タニグチリュウイチさんから譲っていただいた酒見賢一『聖母の部隊』(徳間ノベルズ)読了。あの『後宮小説』の酒見賢一さんの「SF短篇集」である。この本の存在を知っている人は意外と少ないように思える。ノベルズという形態のせいもあって、現在品切れ中の一冊。酒見さんのイメージはどちらかというと史実ファンタジーの書き手として認知されているが、この本を読んだ人は「ああ、酒見賢一ってSFマインドに溢れた作品を書く人だなぁ」と思うことだろう。
「地下街」はRPGをやっている人にとってはニヤリとしてしまうような短篇。大阪弁を自在に操るホモセクシャルのドイツ人殺し屋と主人公が地下街に生息するという悪魔王を殺すという話。RPGに対する皮肉とも取れるこの短篇は常識の枠にとらわれない発想で成功しているように思える。「ハルマゲドン・サマー」は最後の夏を過ごす恋人たちの会話が切ないいい短篇。
「聖母の部隊」は酒見賢一さんの本領発揮といっても過言ではない。敵の部隊に惨殺された原住民の子供たちを白人傭兵の女性が屈強な兵士に育て上げるというお話。当初は語彙が少なかった主人公も学んでいくにつれ、世界がもっとクリアになってくる。お母さんに引き連れられた少年たちは当初疑問も抱かず、お母さんと一緒に闘い、苦楽を共にする。しかし成長するにつれ、噴き出す矛盾が少年たちとおかあさんを苦しめる。しかし相克を超えた後のお母さんと少年たちの姿には感動すら覚えてしまう。ただのコンバットアクションの短篇ではない。人間性や社会の辛さなどを見事に描ききっていると思う。ある種、ギャフンなオチではある。

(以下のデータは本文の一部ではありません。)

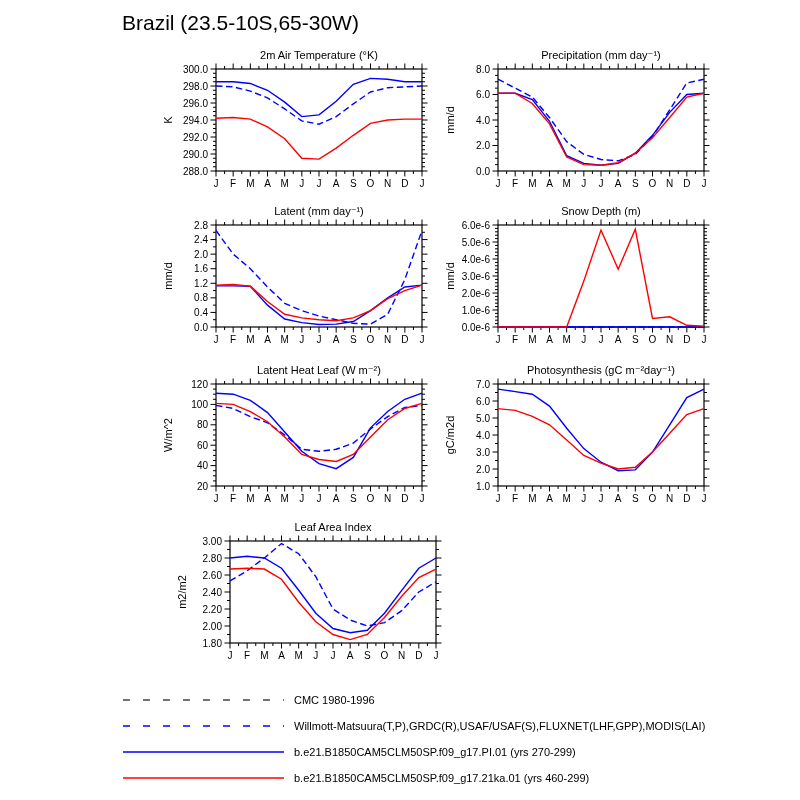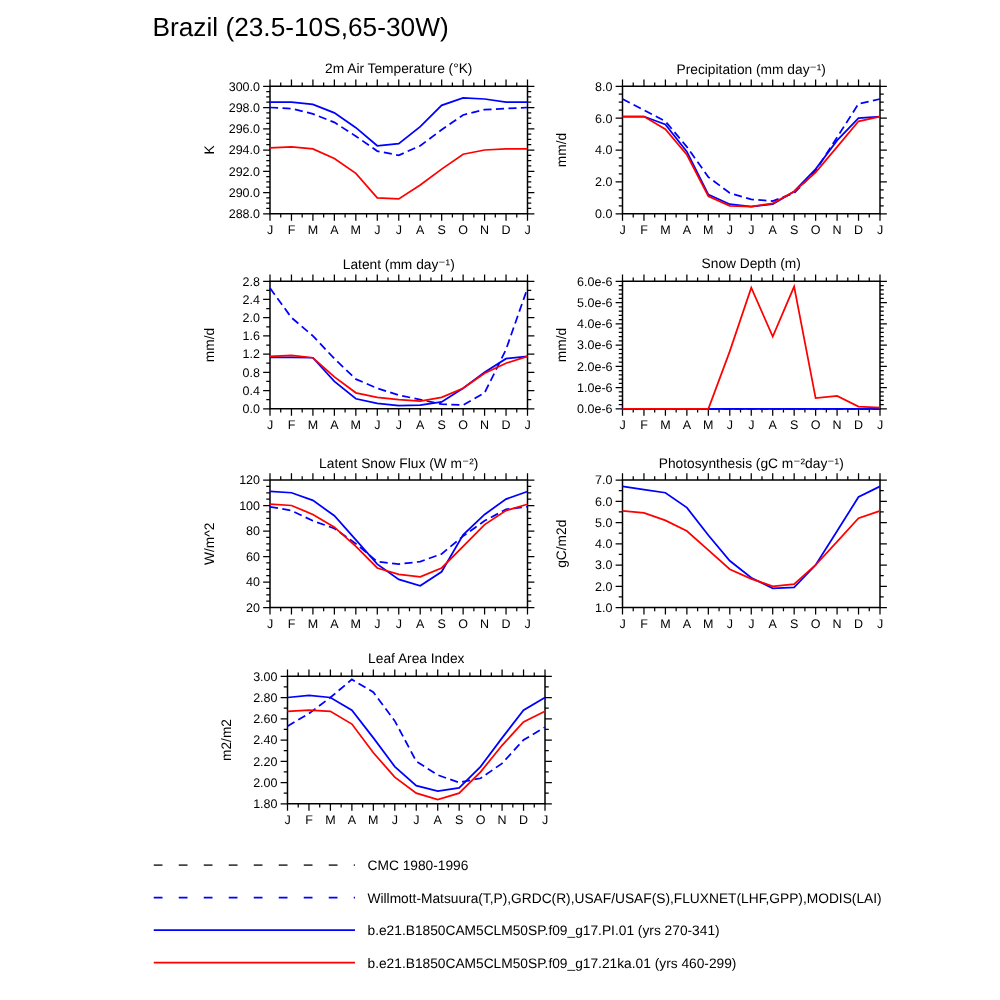"Latent Snow Flux (W m⁻²)" div.panel-title { text: Snow Flux -> Heat Leaf }
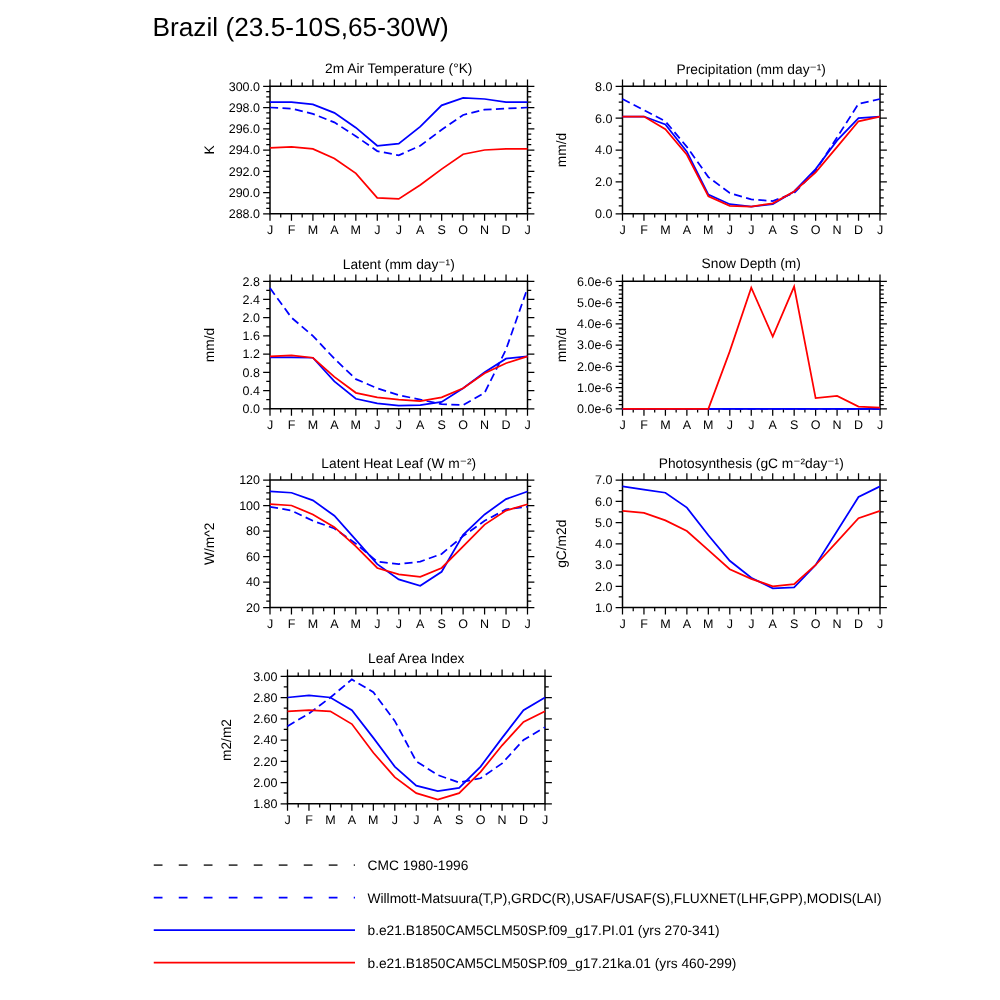"CMC 1980-1996" .legend-row { align-items: flex-start -> center }
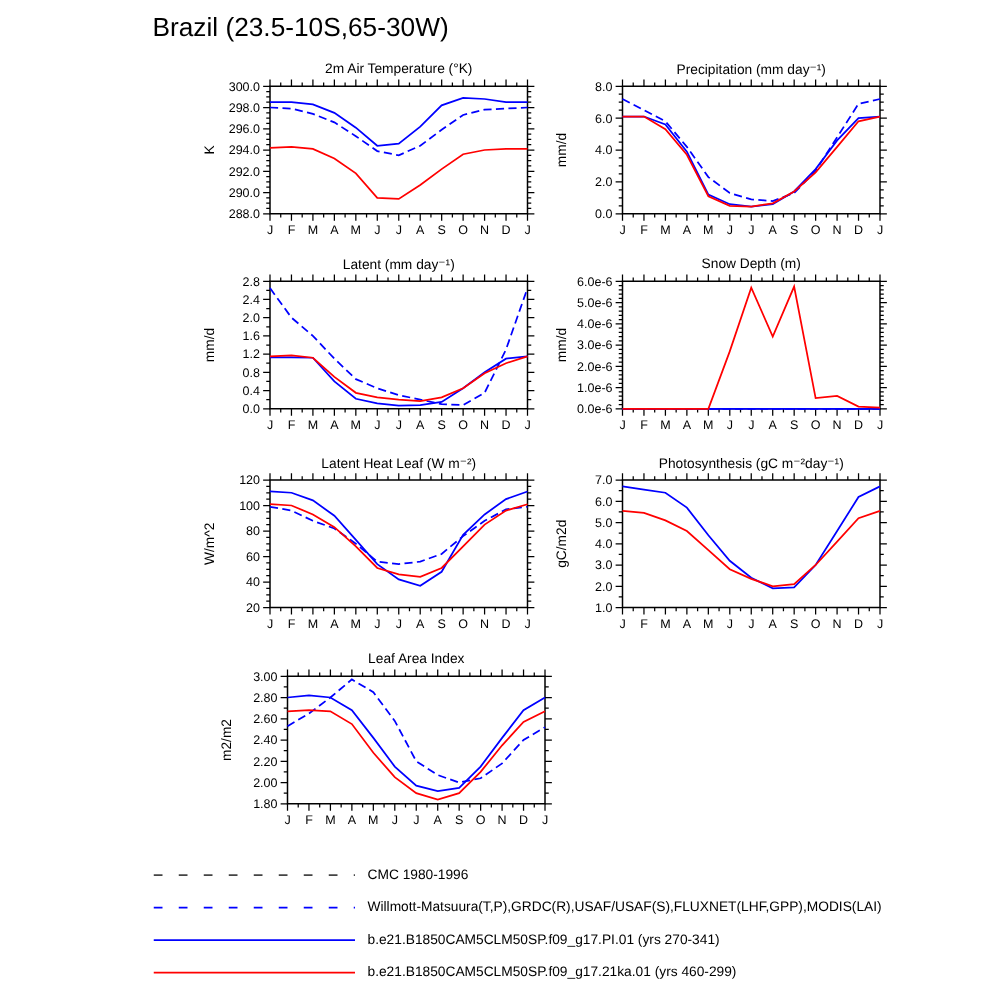"b.e21.B1850CAM5CLM50SP.f09_g17.PI.01" span.legend-label { text: 270-341 -> 270-299 }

「追跡した猫と家族の写真」は読了後、おセンチな気持ちになってしまった。怪奇現象や超常現象を研究している主人公は4000キロの距離を移動したペルシャ猫について取材をする。そのとき、その家の美しい少女に恋をすることになるのだが……。小松左京の「霧が晴れた時」をたまたま直前に読んでいたので、ネタは割れてしまっていたのだが、泣けるいい話です。
SFマインド溢れる、というのはこの短篇集にふさわしい言葉だと思う。酒見賢一さんがSFマガジンで短篇を書いてくれることを(タニグチさんと同様)切に願ってやまない。
太田忠司編著『悪夢が嗤う瞬間』(ケイブンシャ文庫)読了。テーマ別ホラー、ショートショート集。ショートショートの妙味が凝縮されていて、とても楽しめる一冊。ショートショートを読むということは、万華鏡を覗いている感覚に似ている。ひとつひとつのアイディアをショートショートでまとめあげるということは、とても大変なことだと思う。それは横田さんや星さんの短篇集を読んでいると感じるように、どのようにオチを考えるかということにつながるからだ。本書も「記憶」など題材が与えられた上で、各作家さんたちが名料理長としてその題材に味付けをしている。この味付けには辛いものもあれば甘いものもあるし、程よいものもある。各人の個性が出ていて読んでいて楽しかった。個人的に印象に残ったのは、津原泰水さんの短篇群だろうか。幻想的なテイストながらも、印象に残ったものが多かった。